Problem requirements
Each record below must be written out again in exactly the same form.

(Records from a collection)
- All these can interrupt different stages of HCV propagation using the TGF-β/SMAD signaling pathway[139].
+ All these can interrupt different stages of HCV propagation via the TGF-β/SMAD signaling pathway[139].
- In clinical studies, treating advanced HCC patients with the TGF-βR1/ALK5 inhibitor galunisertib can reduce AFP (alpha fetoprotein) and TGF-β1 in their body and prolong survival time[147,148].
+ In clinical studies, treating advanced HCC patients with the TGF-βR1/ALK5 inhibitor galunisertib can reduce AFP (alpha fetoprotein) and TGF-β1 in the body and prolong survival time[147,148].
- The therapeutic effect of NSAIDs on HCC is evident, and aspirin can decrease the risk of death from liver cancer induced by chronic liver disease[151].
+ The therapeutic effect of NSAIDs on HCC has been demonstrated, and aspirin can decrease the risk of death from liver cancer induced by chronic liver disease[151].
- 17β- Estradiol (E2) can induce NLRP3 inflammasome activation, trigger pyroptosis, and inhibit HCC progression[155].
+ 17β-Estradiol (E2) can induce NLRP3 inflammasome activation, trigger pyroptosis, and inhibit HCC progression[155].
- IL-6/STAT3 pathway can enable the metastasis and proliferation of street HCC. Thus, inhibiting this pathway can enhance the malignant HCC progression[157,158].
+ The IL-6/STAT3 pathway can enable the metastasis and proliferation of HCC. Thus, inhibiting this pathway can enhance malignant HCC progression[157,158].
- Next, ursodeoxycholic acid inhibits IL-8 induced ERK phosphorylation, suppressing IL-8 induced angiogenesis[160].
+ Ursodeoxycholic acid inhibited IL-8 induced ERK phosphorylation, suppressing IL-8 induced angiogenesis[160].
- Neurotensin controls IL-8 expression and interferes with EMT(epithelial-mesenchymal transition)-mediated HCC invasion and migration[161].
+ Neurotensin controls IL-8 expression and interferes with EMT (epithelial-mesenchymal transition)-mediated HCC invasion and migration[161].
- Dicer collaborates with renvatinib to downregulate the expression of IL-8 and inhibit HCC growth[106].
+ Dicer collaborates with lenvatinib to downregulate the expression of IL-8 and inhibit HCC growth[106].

Result of this task
- All these can interrupt different stages of HCV propagation using the TGF-β/SMAD signaling pathway[139].
+ All these can interrupt different stages of HCV propagation via the TGF-β/SMAD signaling pathway[139].
- In clinical studies, treating advanced HCC patients with the TGF-βR1/ALK5 inhibitor galunisertib can reduce AFP (alpha fetoprotein) and TGF-β1 in their body and prolong survival time[147,148].
+ In clinical studies, treating advanced HCC patients with the TGF-βR1/ALK5 inhibitor galunisertib can reduce AFP (alpha fetoprotein) and TGF-β1 in the body and prolong survival time[147,148].
- The therapeutic effect of NSAIDs on HCC is evident, and aspirin can decrease the risk of death from liver cancer induced by chronic liver disease[151].
+ The therapeutic effect of NSAIDs on HCC has been demonstrated, and aspirin can decrease the risk of death from liver cancer induced by chronic liver disease[151].
- 17β- Estradiol (E2) can induce NLRP3 inflammasome activation, trigger pyroptosis, and inhibit HCC progression[155].
+ 17β-Estradiol (E2) can induce NLRP3 inflammasome activation, trigger pyroptosis, and inhibit HCC progression[155].
- IL-6/STAT3 pathway can enable the metastasis and proliferation of street HCC. Thus, inhibiting this pathway can enhance the malignant HCC progression[157,158].
+ The IL-6/STAT3 pathway can enable the metastasis and proliferation of HCC. Thus, inhibiting this pathway can enhance malignant HCC progression[157,158].
- Next, ursodeoxycholic acid inhibits IL-8 induced ERK phosphorylation, suppressing IL-8 induced angiogenesis[160].
+ Ursodeoxycholic acid inhibited IL-8 induced ERK phosphorylation, suppressing IL-8 induced angiogenesis[160].
- Neurotensin controls IL-8 expression and interferes with EMT(epithelial-mesenchymal transition)-mediated HCC invasion and migration[161].
+ Neurotensin controls IL-8 expression and interferes with EMT (epithelial-mesenchymal transition)-mediated HCC invasion and migration[161].
- Dicer collaborates with renvatinib to downregulate the expression of IL-8 and inhibit HCC growth[106].
+ Dicer collaborates with lenvatinib to downregulate the expression of IL-8 and inhibit HCC growth[106].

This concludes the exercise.